OKLAHOMA CITY, Okla. -- House Bill 3192 moved out of committee with a 10 to 5 vote, and now goes to the house floor.
Currently school boards can designate employees and train them to carry a gun. This bill would allow districts to create their own requirements, rather than the current standard of more than 100 hours of training.
Representative Jeff Coody said he authored this bill to expand safety measures.
"We have a lot of schools that have no law enforcement. The county sheriff may be 30 or 40 minutes away. And they have no possible mechanism to respond to an active shooter," Coody said.
The lawmaker said he wrote this with his three children in mind, all currently attending rural public schools.
"Each school can put up signage. Oftentimes that's all it takes. Just to let a criminal or someone mentally imbalanced who means harm to people... to give them pause," Coody said.
Representative Jacob Rosecrants is a former teacher. He said after working with middle schoolers in the south side of Oklahoma City, there are safety concerns with more guns on campus.
"I could just see the games they would try to play to keep a teacher separated from their gun. I could see that. Plus the attitudes of teachers. You've got some hard core teachers, you've got some real relaxed teachers. They could show off their gun, something bad might happen. These are actual things that could happen," Rosecrants said.
Rosecrants suggests other solutions, such as metal detectors or checking backpacks.
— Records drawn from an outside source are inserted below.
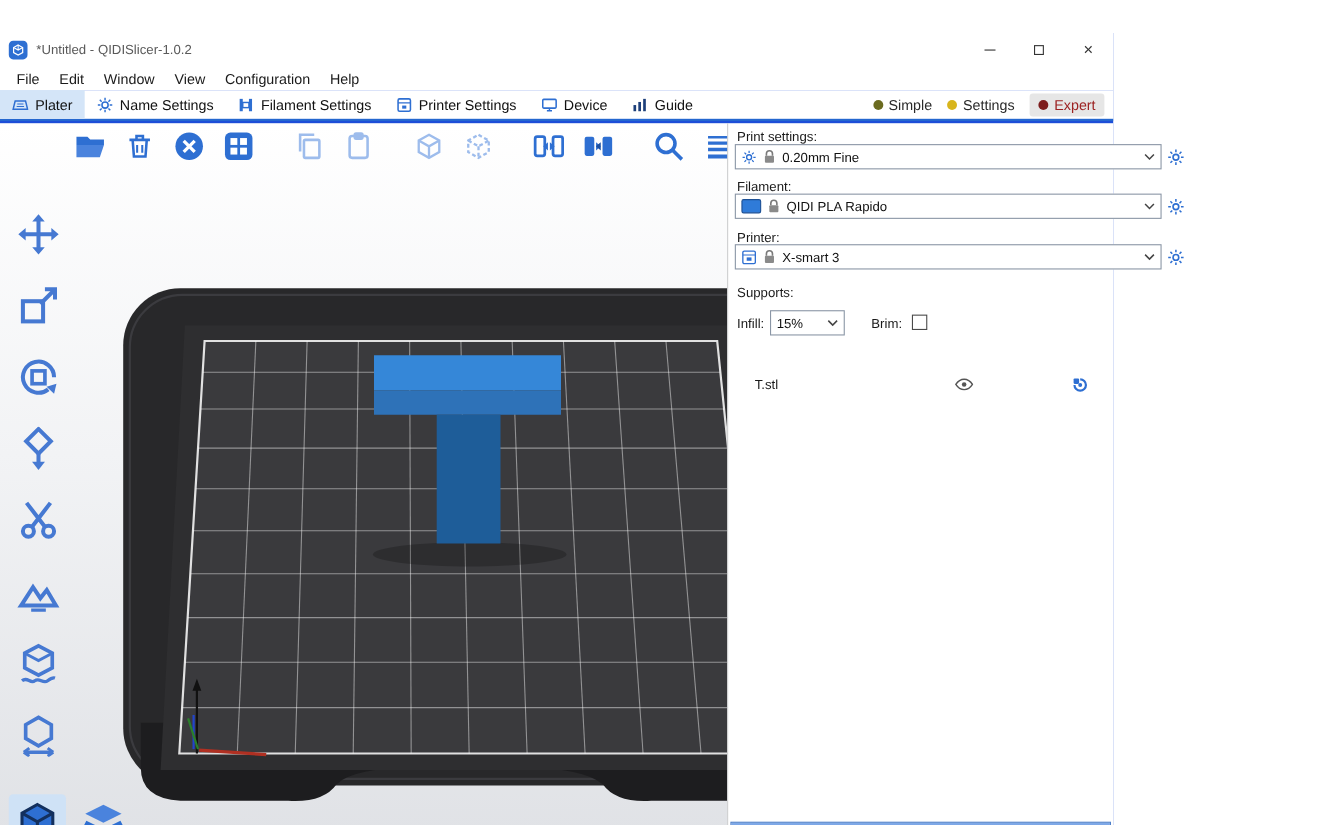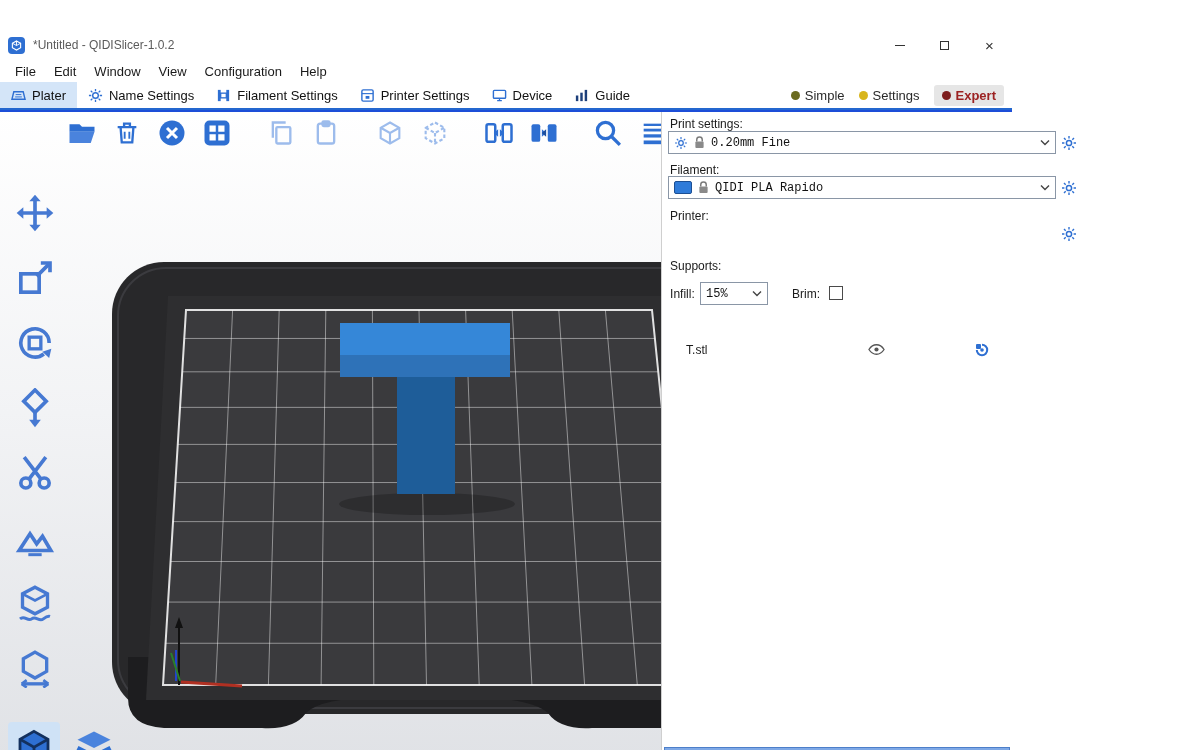--- a/index.html
+++ b/index.html
@@ -29,7 +29,7 @@
   .modes { margin-left:auto; display:flex; align-items:center; gap:14px; padding-right:8px; }
   .mode { display:flex; align-items:center; gap:5px; font-size:13px; color:#2a2a2a; }
   .mode .dot { width:9px; height:9px; border-radius:50%; display:inline-block; }
-  .mode.expert { background:#e6e6e6; border-radius:3px; padding:3px 8px; color:#9c2222; font-weight:bold; }
+  .mode.expert { background:#e6e6e6; border-radius:3px; padding:3px 8px; color:#9c2222; font-weight:normal; }
 
   
   .main { position:absolute; top:82px; left:0; right:0; bottom:0; display:flex; }

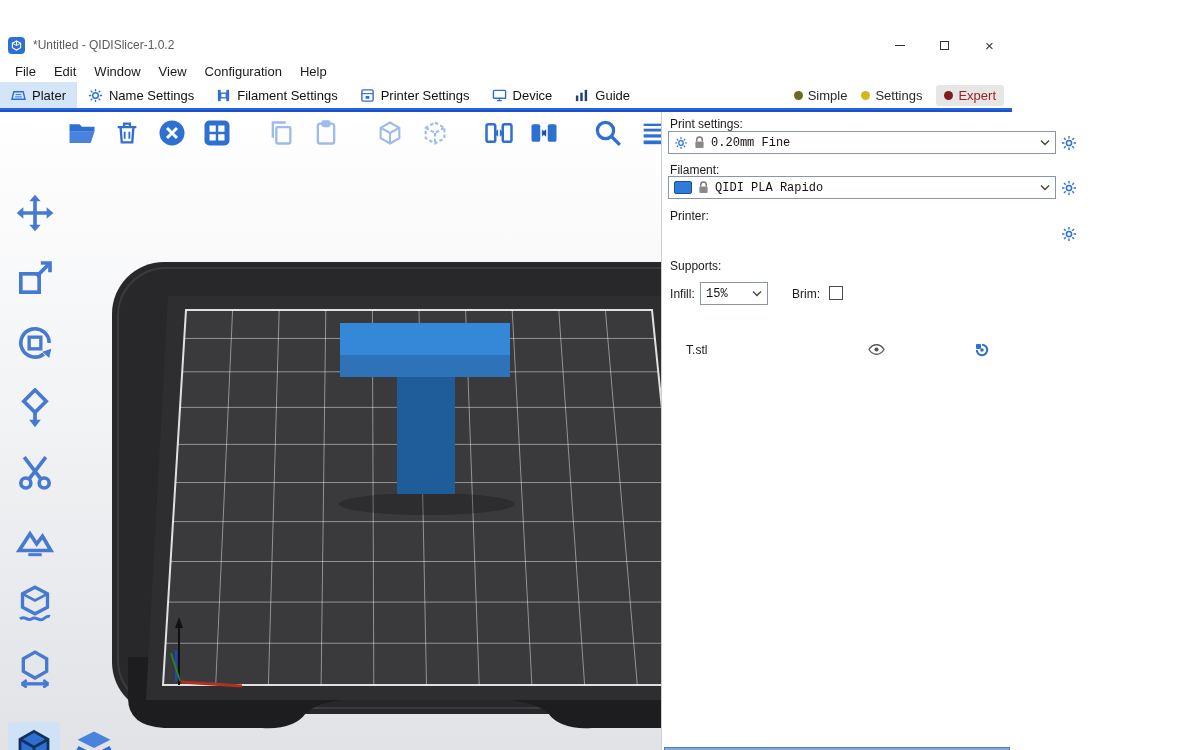--- a/index.html
+++ b/index.html
@@ -55,7 +55,7 @@
   .sidebar { position:relative; width:416px; height:668px; background:#fff; border-left:1px solid #cfcfcf; font-size:12px; color:#1a1a1a; }
   .sb-label { position:absolute; left:8px; font-size:12px; color:#1a1a1a; }
   .combo { position:absolute; height:23px; border:1px solid #8a96a6; background:#fff;
-           display:flex; align-items:center; gap:6px; padding:0 5px; font-size:12px; color:#111;font-family:Liberation Mono, monospace; }
+           display:flex; align-items:center; gap:6px; padding:0 5px; font-size:12px; color:#111; }
   .combo .chev { margin-left:auto; }
   .gear-btn { position:absolute; width:18px; height:18px; display:flex; align-items:center; justify-content:center; }
   .swatch { width:18px; height:13px; background:#2f7bd9; border:1px solid #1c4f94; border-radius:2px; }

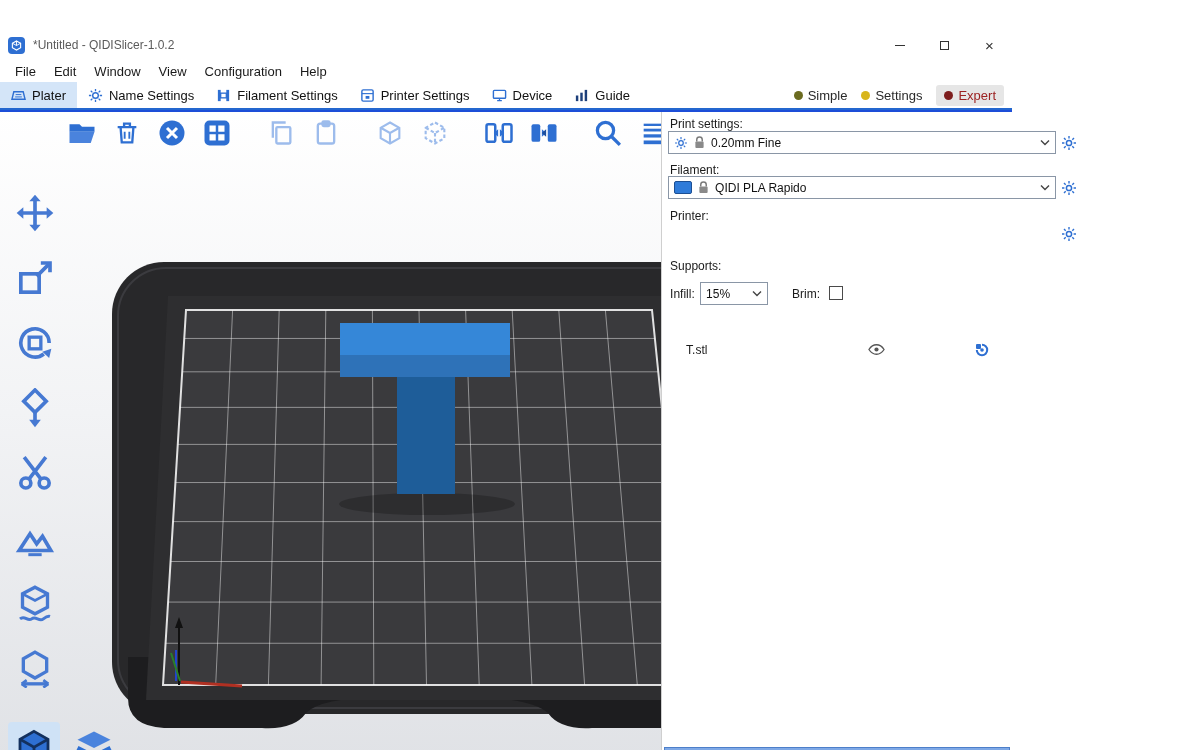--- a/index.html
+++ b/index.html
@@ -517,6 +517,27 @@
       </div>
 
       <span class="sb-label" style="top:97px">Printer:</span>
+      <div class="combo" style="left:6px; top:110px; width:388px">
+        <span>
+            <svg width="14" height="14" viewBox="0 0 16 16">
+              <rect x="1.5" y="1.5" width="13" height="13" rx="1.5" fill="none" stroke="#2e6fd2" stroke-width="1.4"></rect>
+              <path d="M1.5 5.5h13" stroke="#2e6fd2" stroke-width="1.2"></path>
+              <rect x="5.5" y="8" width="5" height="3.5" fill="#2e6fd2"></rect>
+            </svg>
+          </span>
+        <span>
+            <svg width="11" height="13" viewBox="0 0 12 14">
+              <path d="M3 6V4a3 3 0 016 0v2" fill="none" stroke="#7a7a7a" stroke-width="1.6"></path>
+              <rect x="1.5" y="6" width="9" height="7" rx="1" fill="#8a8a8a"></rect>
+            </svg>
+          </span>
+        <span>X-smart 3</span>
+        <span class="chev">
+            <svg width="10" height="7" viewBox="0 0 10 7">
+              <path d="M1 1.5l4 4 4-4" fill="none" stroke="#444" stroke-width="1.4"></path>
+            </svg>
+          </span>
+      </div>
       <div class="gear-btn" style="left:398px; top:113px">
         <svg width="16" height="16" viewBox="0 0 16 16">
             <circle cx="8" cy="8" r="2.6" fill="none" stroke="#2e6fd2" stroke-width="1.5"></circle>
"Maybe don't put windows in your doors, maybe steel doors. I know that's creepy and weird but that's one thing you can do if we were to properly fund our schools. Right now we're at 2009 levels of funding. We can't keep teachers here in Oklahoma right now," he said.
Right now for school staff to have a gun on campus they need to have armed security training. Under this bill, the minimum requirement for a district to put in place is a carrying license.